Photo by: Karen Buckley
INDIVIDUAL | Inducted 2006
Since the 1970s, Jill Metz has served Chicago’s LGBT community through her law practice, civic activities, and personal commitment. For nearly three decades she has worked in developing domestic relations law for same-sex couples, producing LGBT arts events, lobbying for human rights, and serving the American Civil Liberties Union of Illinois, of which she is was board president. Metz formed her own practice in 1978 while working part-time for the Uptown People’s Law Center.
Through work with lesbian divorce and custody cases, Metz helped to develop precedent that is the law today: Custody of one’s child may not be denied because of a parent’s sexual orientation. She appealed and won Illinois’ first case establishing lesbian or gay parents’ rights to unrestricted visitation with their children, even while living with a same-sex partner. In response to marriage inequality, she has adapted estate-planning documents, including partnership agreements, to ensure legal security for same-sex families. Co-parent adoptions are a routine part of her practice.
She began her volunteerism at Gay Horizons’ free legal clinic in 1978. Once a week, she staffed its drop-in legal center and call-in telephone lines. After serving on the Andersonville Chamber of Commerce board for eight years, Metz became board president and organized a Clark Street streetscape project. She helped to found the Andersonville Development Corporation and served as its board president for two years. The Chicago City Council appointed her a member of Special Service Area No. 26, the Broadway Commercial District Commission, and she served as its treasurer.
Metz was a founder of Tortoiseshell Productions, which produced lesbian music concerts in Chicago from 1981 to 1983, and of Footsteps Theater Company, which in the 1980s produced Jane Chambers’ “Last Summer at Bluefish Cove” in a sold-out 12-week run.
Since 1996, Metz has been involved with the American Civil Liberties Union of Illinois.
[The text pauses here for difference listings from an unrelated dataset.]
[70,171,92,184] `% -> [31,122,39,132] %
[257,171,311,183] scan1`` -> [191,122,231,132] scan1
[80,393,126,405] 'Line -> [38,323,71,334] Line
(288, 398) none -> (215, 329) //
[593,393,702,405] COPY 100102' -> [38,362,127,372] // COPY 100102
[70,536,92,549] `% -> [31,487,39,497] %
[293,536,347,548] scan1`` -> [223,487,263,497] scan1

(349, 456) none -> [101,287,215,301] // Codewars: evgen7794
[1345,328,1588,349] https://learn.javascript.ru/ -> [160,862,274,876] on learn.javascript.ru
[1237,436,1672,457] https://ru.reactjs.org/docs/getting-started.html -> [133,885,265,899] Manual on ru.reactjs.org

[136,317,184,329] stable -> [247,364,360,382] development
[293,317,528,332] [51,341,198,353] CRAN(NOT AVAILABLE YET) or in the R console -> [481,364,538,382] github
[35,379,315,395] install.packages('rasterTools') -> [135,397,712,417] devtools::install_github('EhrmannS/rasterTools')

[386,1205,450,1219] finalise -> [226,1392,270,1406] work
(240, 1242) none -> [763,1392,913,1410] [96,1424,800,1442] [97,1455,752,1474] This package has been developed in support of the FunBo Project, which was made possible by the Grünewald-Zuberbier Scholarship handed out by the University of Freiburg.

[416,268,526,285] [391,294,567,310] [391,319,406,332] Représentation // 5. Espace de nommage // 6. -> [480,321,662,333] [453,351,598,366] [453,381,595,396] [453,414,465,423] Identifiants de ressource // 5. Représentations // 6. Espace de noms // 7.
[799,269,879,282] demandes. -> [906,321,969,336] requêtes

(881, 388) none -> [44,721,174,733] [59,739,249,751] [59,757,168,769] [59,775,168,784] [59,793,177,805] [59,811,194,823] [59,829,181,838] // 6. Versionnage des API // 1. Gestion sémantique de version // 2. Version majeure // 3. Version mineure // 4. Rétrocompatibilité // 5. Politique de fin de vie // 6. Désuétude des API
She has served on its board since 1998, chaired its development committee, and is currently the board president. She has served as an ACLU cooperating attorney for LGBT litigation and co-chaired the ACLU fund-raising concert event “Girls on Top” from 1996 to 2001. In addition, she has volunteered countless hours and financial support to LGBT organizations.
Other activities have included work in helping to add sexual-orientation and gender-identity protections to the Illinois Human Rights Act, membership on the Chicago Bar Association’s committee on LGBT issues, and volunteerism in the Fair Illinois coalition that worked to remove a discriminatory marriage referendum from the November 2006 ballot. (Note: information listed has not been updated since the member’s induction).